MATTHEWS:  And there could always be somebody who has figured out, like John Malkovich, how you could make a plastic gun and sneak in by and blow an arm off or something.  It‘s always possible.

HINCHEY:  Well, we live in a risky world, as we know.  But the federal government tells all of us to go about our lives as we normally would, in spite of the increased levels of security or the changing colors. 

The situation like that should prevail here.  We should take the appropriate security measures.  But there‘s no reason why, more than 2 ½ years after September 11 of ‘01, that that statue should still be closed to the general public. 

MATTHEWS:  OK, thank you, everyone.  This is a tricky problem, but it is complicated. 

You‘re watching HARDBALL. 

Thank you, Congressman Maurice Hinchey of New York, Larry Parkinson of the Parks Service and the Interior Department, and Stephen Briganti, who heads up the Statue of Liberty Foundation.

Coming up, new details on how Iraq intelligence was shaped prior to the war and how that squared with what our top inspector found once he got there.  A lot of arguments for the war, we‘re looking to see who‘s covering their rear ends.

You‘re watching HARDBALL on CNBC—actually, MSNBC. 


MATTHEWS:  Welcome back to HARDBALL. 

In the May issue of “Vanity Fair,” a report looks up at the lead-up to the Iraq war.  They report that weapons inspector David Kay warned the CIA last July that there were no weapons of mass destruction.  Kay told the magazine that he was ready to resign early, but was told by CIA Director George Tenet that—quote—“If you resign now, we‘ll appear like we don‘t know what we‘re doing and the wheels are coming off.”

Joining me to talk about the path to war is its author, Bryan Burrough, special correspondent for “Vanity Fair.”

Just to go through your main point again, Bryan, why did David Kay keep this secret all these months that, there were no WMD, as claimed by those proposing the war? 

BRYAN BURROUGH, “VANITY FAIR”:  Well, as we all know now, Chris, it is very hard to confirm or prove a negative.  And I think that Mr. Kay put off any type of public announcement for some period of time, as well as his resignation for some period of time, because there was always the possibility that they might find something. 

MATTHEWS:  Why do you think here—why did he say to you as the reporter that he was able to make that dramatic, 100 percent, 1000 percent assumption about there being no WMD after only a month in country? 
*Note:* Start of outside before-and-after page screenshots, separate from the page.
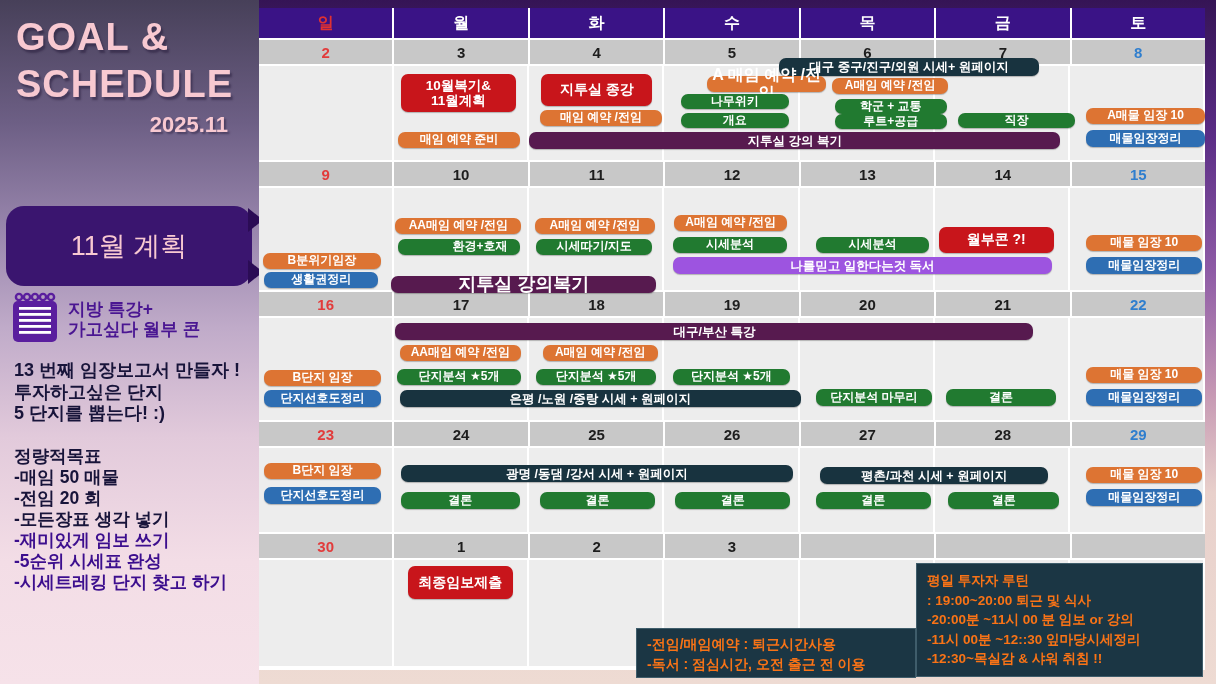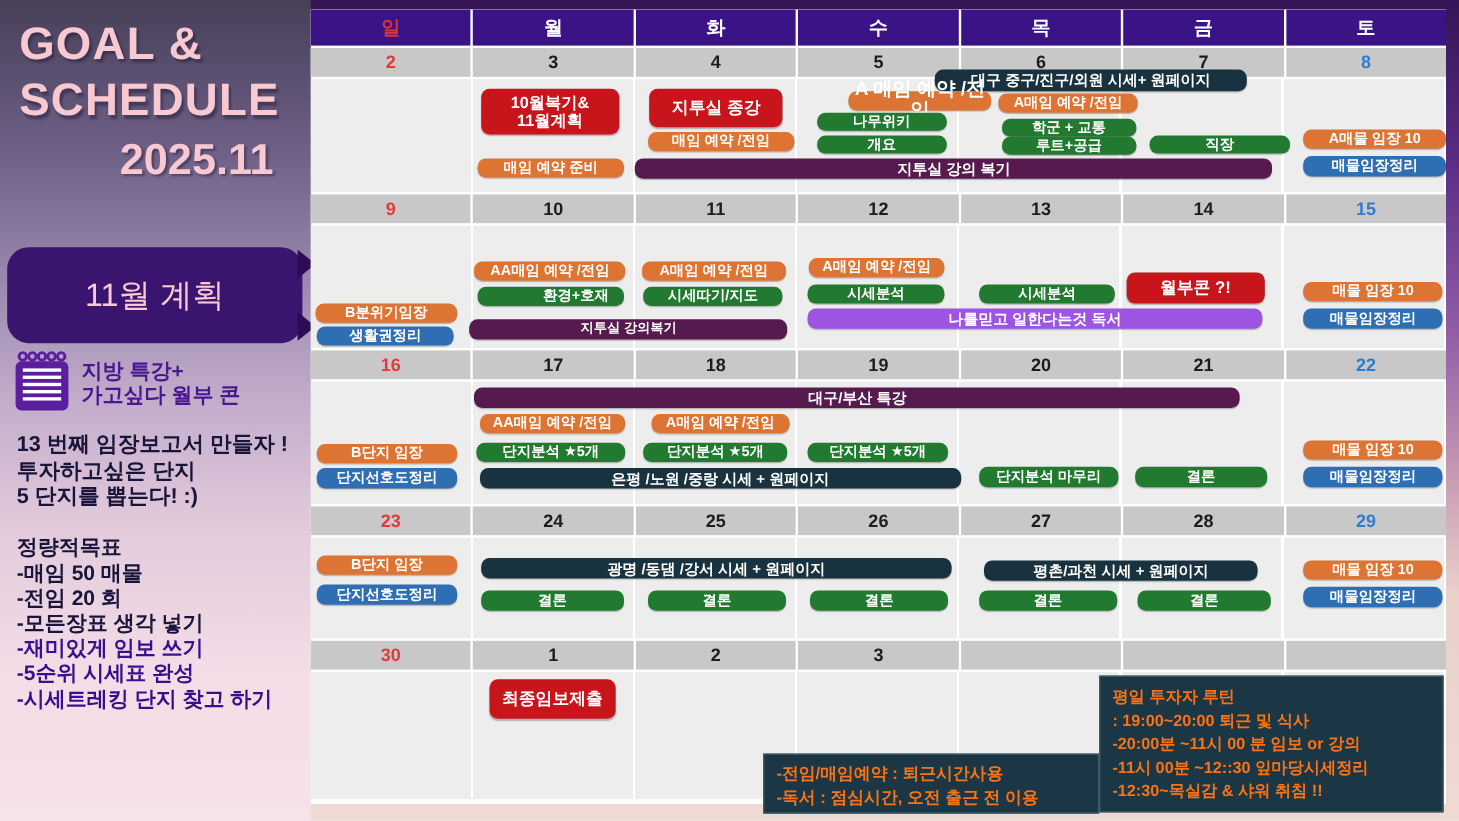--- a/index.html
+++ b/index.html
@@ -8,21 +8,21 @@
     font-family:"Liberation Sans","DejaVu Sans",sans-serif;
     background:linear-gradient(180deg,#351455 0%,#5b2d86 20%,#8f5ca6 40%,#c79ab4 58%,#e8d0cb 72%,#eedbd3 100%);
   }
   
   #sidebar{
     position:absolute;left:0;top:0;width:259px;height:684px;
     background:linear-gradient(180deg,#474059 0%,#6d5f85 18%,#9a87ae 34%,#c0abc9 48%,#e2cadb 64%,#f3dde6 82%,#f6e2e9 100%);
   }
   #title{position:absolute;top:14px;left:16px;font-size:38px;line-height:47px;font-weight:bold;
     color:#f8c9d1;letter-spacing:1px;text-shadow:2px 3px 2px rgba(30,20,50,0.45);}
-  #subtitle{position:absolute;top:112px;left:0;width:228px;text-align:right;font-size:36px;font-weight:bold;
+  #subtitle{position:absolute;top:112px;left:0;width:228px;text-align:right;font-size:22px;font-weight:bold;
     color:#f8c9d1;text-shadow:2px 2px 2px rgba(30,20,50,0.45);}
   #banner{position:absolute;top:206px;left:6px;width:246px;height:80px;background:#3a156f;border-radius:18px;
     display:flex;align-items:center;justify-content:center;color:#f8c9d1;font-size:27px;font-weight:normal;}
   #banner::before,#banner::after{content:"";position:absolute;right:-11px;width:0;height:0;
     border-top:12px solid transparent;border-bottom:12px solid transparent;border-left:15px solid #2b0c55;}
   #banner::before{top:2px;} #banner::after{bottom:2px;}
   #highlight-row{position:absolute;top:292px;left:12px;display:flex;gap:10px;align-items:flex-start;}
   #highlight-text{font-size:17.5px;line-height:19.5px;font-weight:bold;color:#4a1692;white-space:pre-line;margin-top:8px;}
   #mission{position:absolute;top:360px;left:14px;font-size:18px;line-height:21.5px;font-weight:bold;
     color:#18143a;white-space:pre-line;}
@@ -147,21 +147,21 @@
         <div class="ev" style="left: 29.143%; width: 12.714%; top: 30px; height: 16px; font-size: 12px; background: rgb(221, 116, 51);">A매임 예약 /전임</div>
         <div class="ev" style="left: 43.857%; width: 12%; top: 27px; height: 16px; font-size: 12px; background: rgb(221, 116, 51);">A매임 예약 /전임</div>
         <div class="ev" style="left: 71.857%; width: 12.143%; top: 39px; height: 26px; font-size: 14px; background: rgb(200, 21, 27);">월부콘 ?!</div>
         <div class="ev" style="left: 14.714%; width: 12.857%; top: 51px; height: 16px; font-size: 12px; background: rgb(33, 122, 48); padding-left: 44px;">환경+호재</div>
         <div class="ev" style="left: 29.286%; width: 12.286%; top: 51px; height: 16px; font-size: 12px; background: rgb(33, 122, 48);">시세따기/지도</div>
         <div class="ev" style="left: 43.714%; width: 12.143%; top: 49px; height: 16px; font-size: 12px; background: rgb(33, 122, 48);">시세분석</div>
         <div class="ev" style="left: 58.857%; width: 12%; top: 49px; height: 16px; font-size: 12px; background: rgb(33, 122, 48);">시세분석</div>
         <div class="ev" style="left: 87.429%; width: 12.286%; top: 47px; height: 16px; font-size: 12px; background: rgb(221, 116, 51);">매물 임장 10</div>
         <div class="ev" style="left: 0.429%; width: 12.429%; top: 65px; height: 16px; font-size: 12px; background: rgb(221, 116, 51);">B분위기임장</div>
         <div class="ev" style="left: 43.714%; width: 40.143%; top: 69px; height: 17px; font-size: 12.5px; background: rgb(157, 84, 224);">나를믿고 일한다는것  독서</div>
-        <div class="ev" style="left: 14%; width: 28%; top: 78px; height: 17px; font-size: 11px; background: rgb(87, 26, 79);">지투실 강의복기</div>
+        <div class="ev" style="left: 14%; width: 28%; top: 88px; height: 17px; font-size: 18px; background: rgb(87, 26, 79);">지투실 강의복기</div>
         <div class="ev" style="left: 0.571%; width: 12%; top: 84px; height: 16px; font-size: 12px; background: rgb(46, 110, 179);">생활권정리</div>
         <div class="ev" style="left: 87.429%; width: 12.286%; top: 69px; height: 17px; font-size: 12px; background: rgb(46, 110, 179);">매물임장정리</div>
       </div>
       <div class="cal-row">
         <div class="dcell sun">16</div>
         <div class="dcell">17</div>
         <div class="dcell">18</div>
         <div class="dcell">19</div>
         <div class="dcell">20</div>
         <div class="dcell">21</div>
BURROUGH:  Well, he actually didn‘t say it to me, Chris.  I was one of four writers on the project.  And he had his conversation with my colleague, David Wise (ph).  I could not why he felt what he did other than his study of the situation and his gut at that early point told him that they just were not going to find anything.  And after six or nine more months in country, that‘s in fact what ultimately happened.  And that is ultimately when he resigned. 

MATTHEWS:  If we went to war purportedly and largely on the issue of the threat to the United States from Iraq from its use of weapons of mass destruction or its distribution of those weapons of mass destruction to terrorist groups around the world, which was the main case for the war, the self-defense of the United States, who convinced the president, dishonestly perhaps or erroneously definitely that they had the weapons of mass destruction that David Kay has now discovered that they don‘t? 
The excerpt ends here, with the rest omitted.